EXERCISE PROMPT:
Please write out the lines of the data exactly, beginning with the first and ending with the line containing "[606,285,635,294] Dont ->"; leave the pictures behind.

Difference listings:
[Start of section]
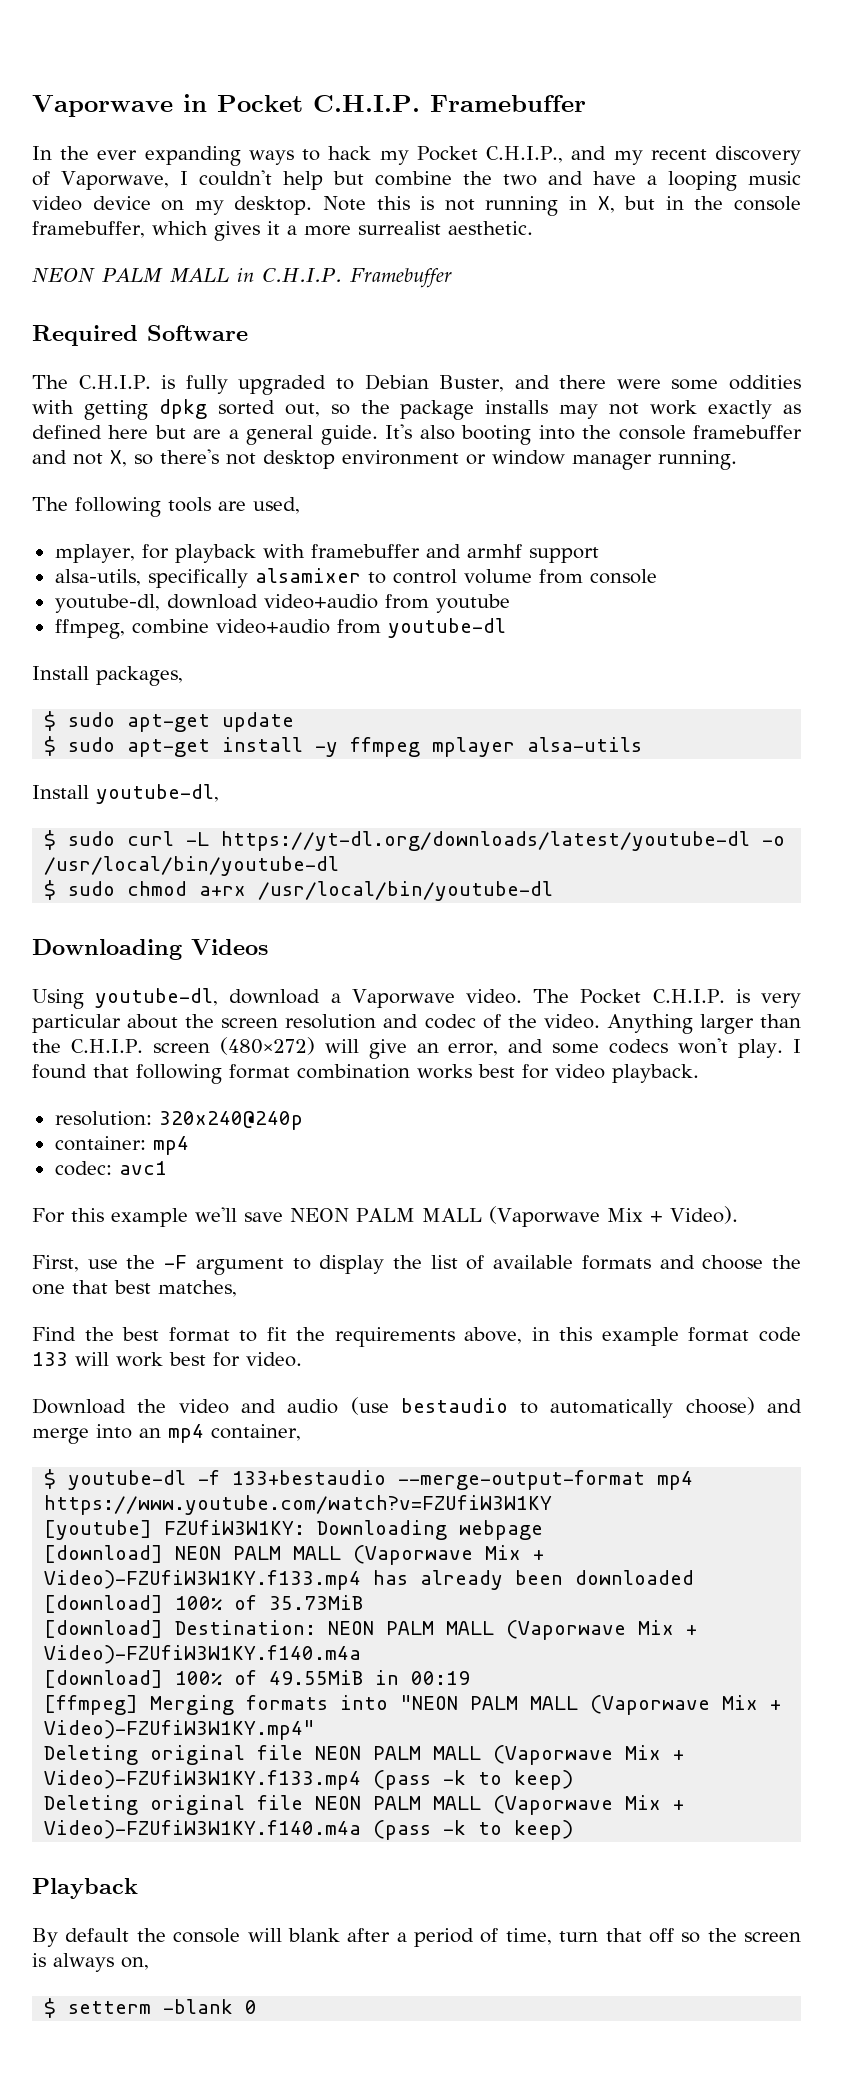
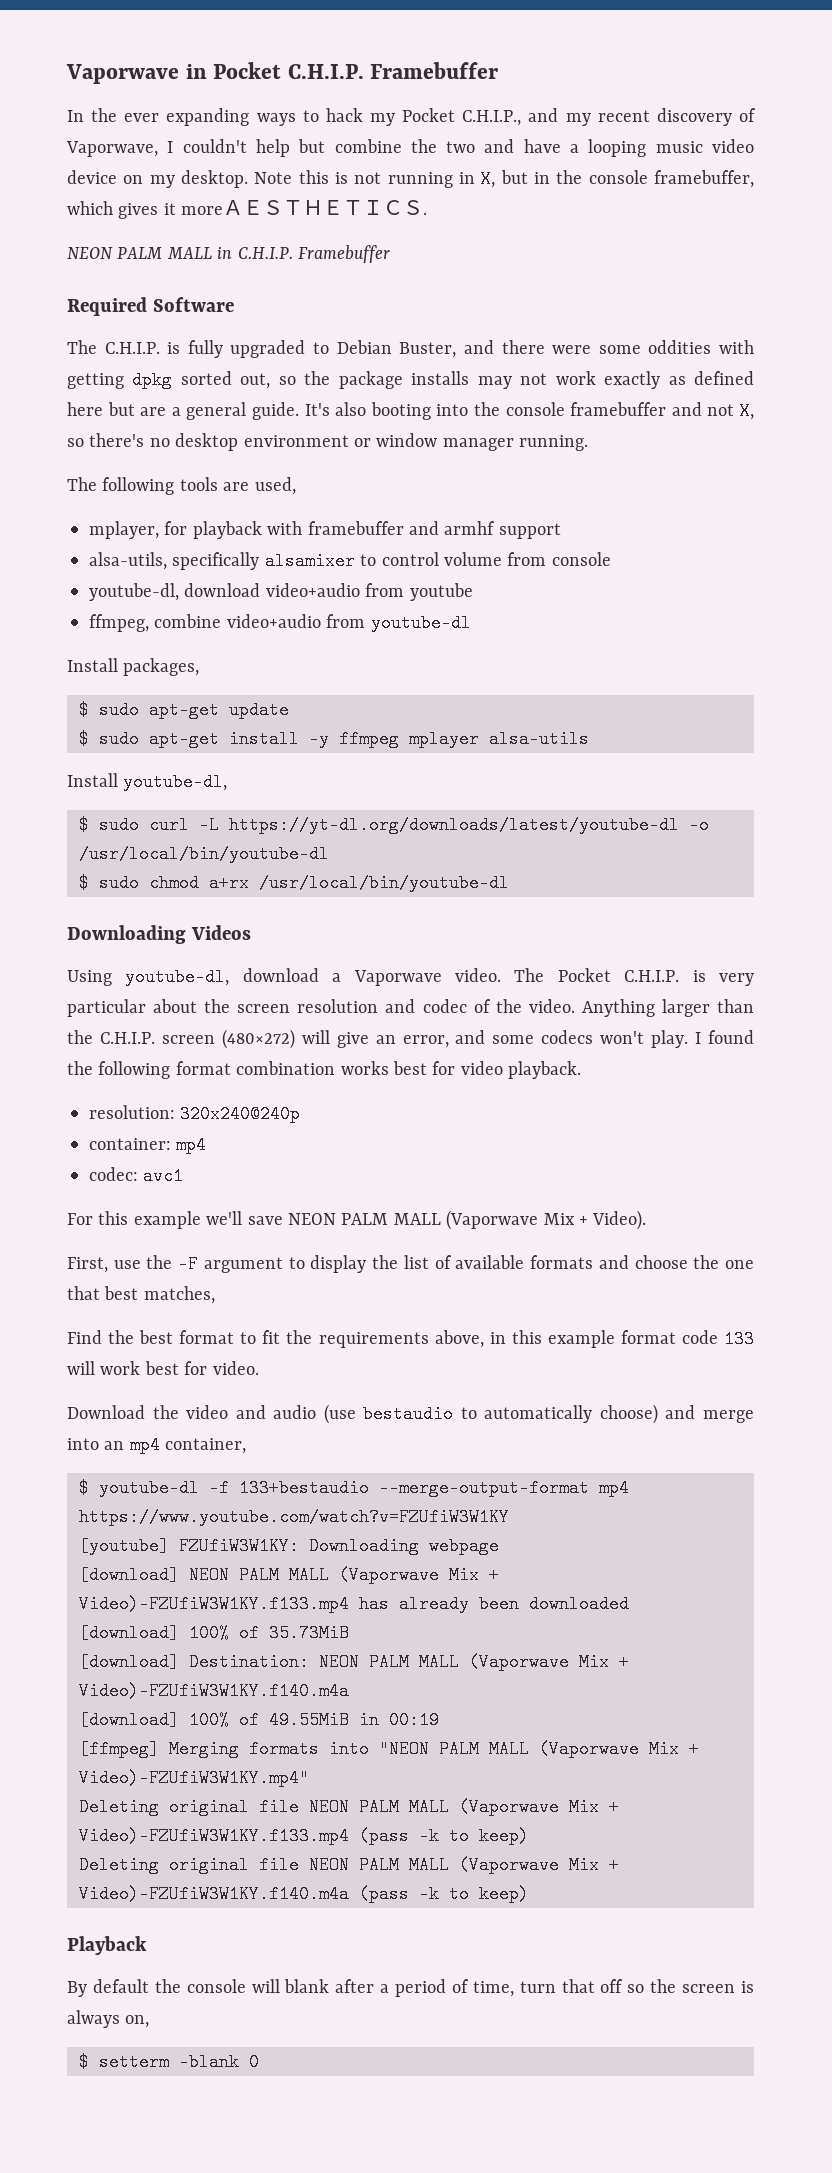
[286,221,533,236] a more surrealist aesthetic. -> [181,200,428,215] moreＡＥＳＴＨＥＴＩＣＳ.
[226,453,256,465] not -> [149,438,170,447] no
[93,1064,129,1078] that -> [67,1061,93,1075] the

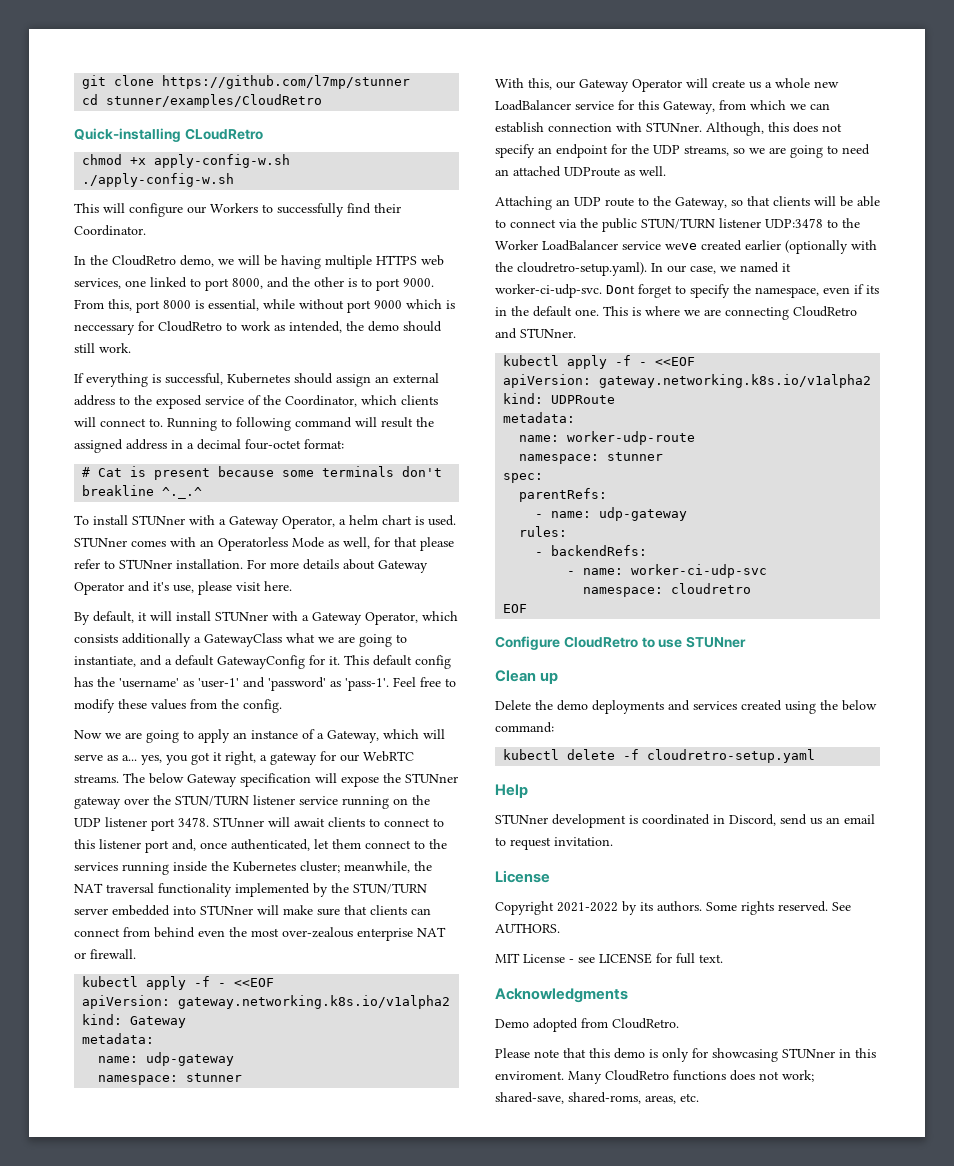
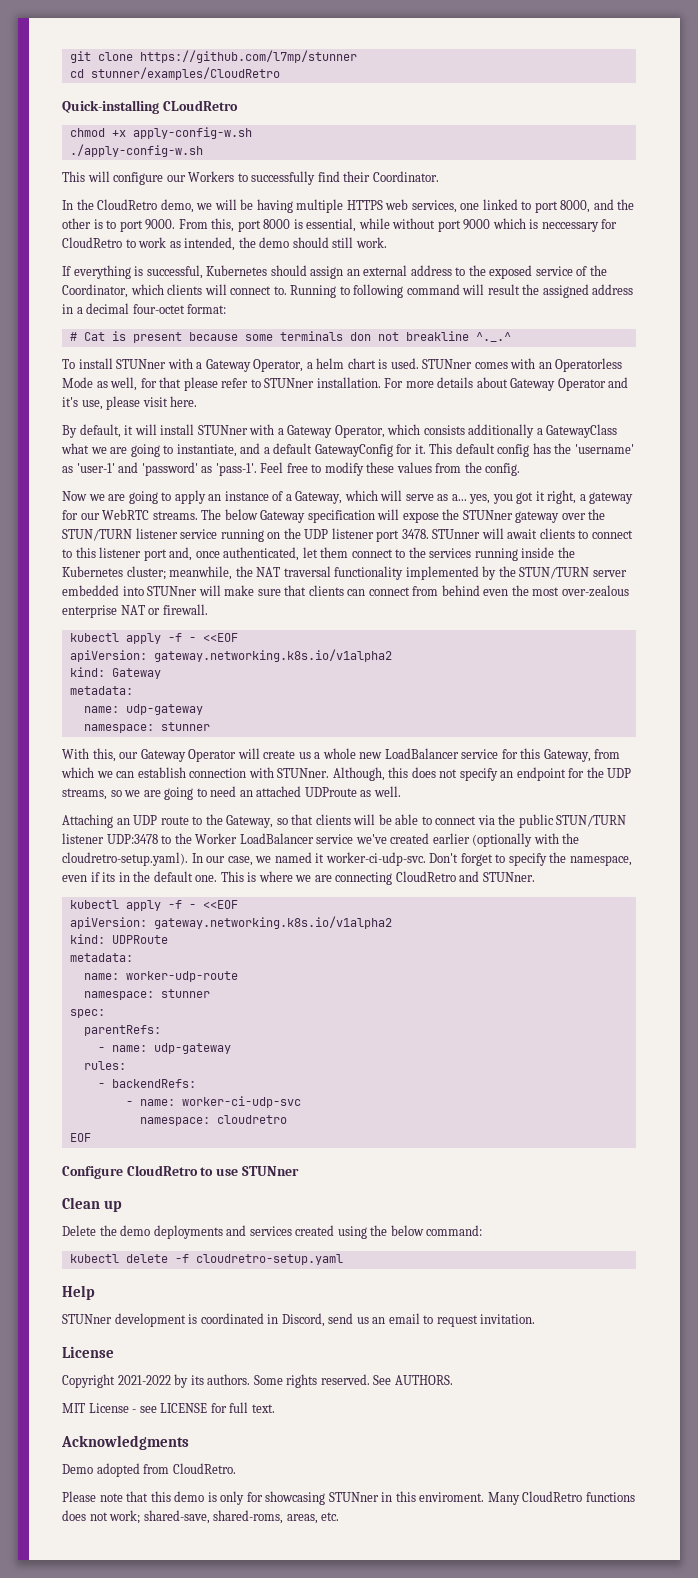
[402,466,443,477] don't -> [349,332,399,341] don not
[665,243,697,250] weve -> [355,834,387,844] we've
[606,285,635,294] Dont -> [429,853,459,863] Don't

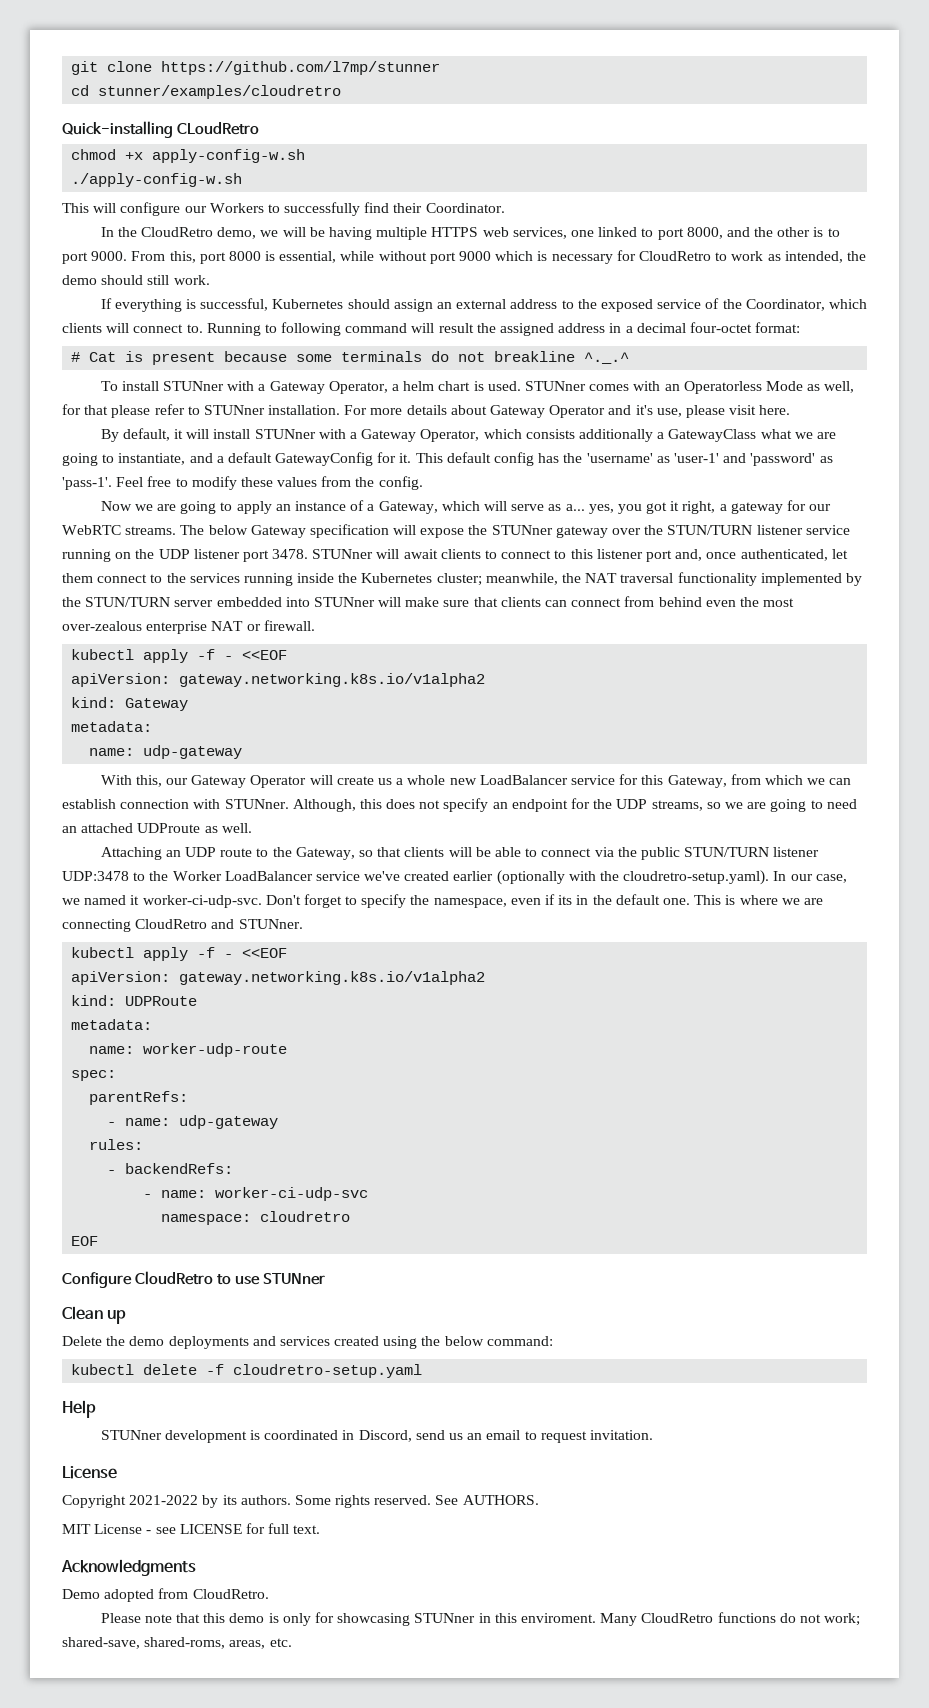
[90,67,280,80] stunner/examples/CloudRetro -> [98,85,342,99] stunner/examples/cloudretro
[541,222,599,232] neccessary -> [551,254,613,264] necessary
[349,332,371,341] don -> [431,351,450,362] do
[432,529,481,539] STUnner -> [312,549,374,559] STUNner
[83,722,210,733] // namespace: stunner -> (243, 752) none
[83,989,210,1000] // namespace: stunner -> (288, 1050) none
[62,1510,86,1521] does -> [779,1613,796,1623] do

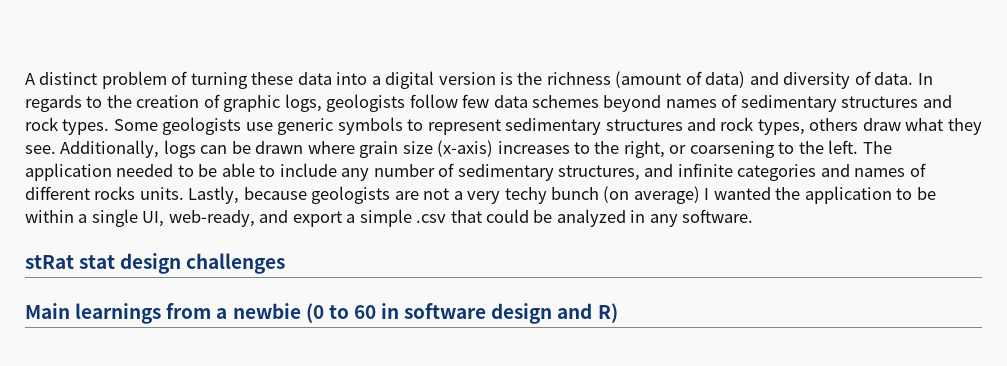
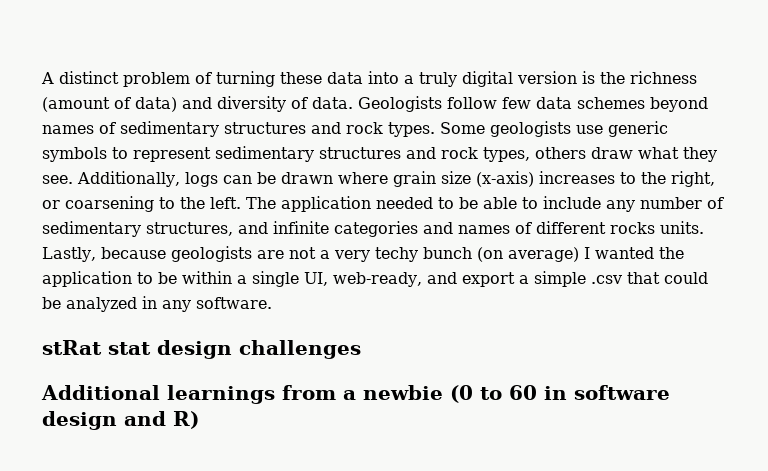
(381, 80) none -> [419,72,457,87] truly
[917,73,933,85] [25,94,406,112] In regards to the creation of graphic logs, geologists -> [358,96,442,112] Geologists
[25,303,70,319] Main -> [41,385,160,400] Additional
[End of section]
SOLUTION:
[286,221,533,236] a more surrealist aesthetic. -> [181,200,428,215] moreＡＥＳＴＨＥＴＩＣＳ.
[226,453,256,465] not -> [149,438,170,447] no
[93,1064,129,1078] that -> [67,1061,93,1075] the

[402,466,443,477] don't -> [349,332,399,341] don not
[665,243,697,250] weve -> [355,834,387,844] we've
[606,285,635,294] Dont -> [429,853,459,863] Don't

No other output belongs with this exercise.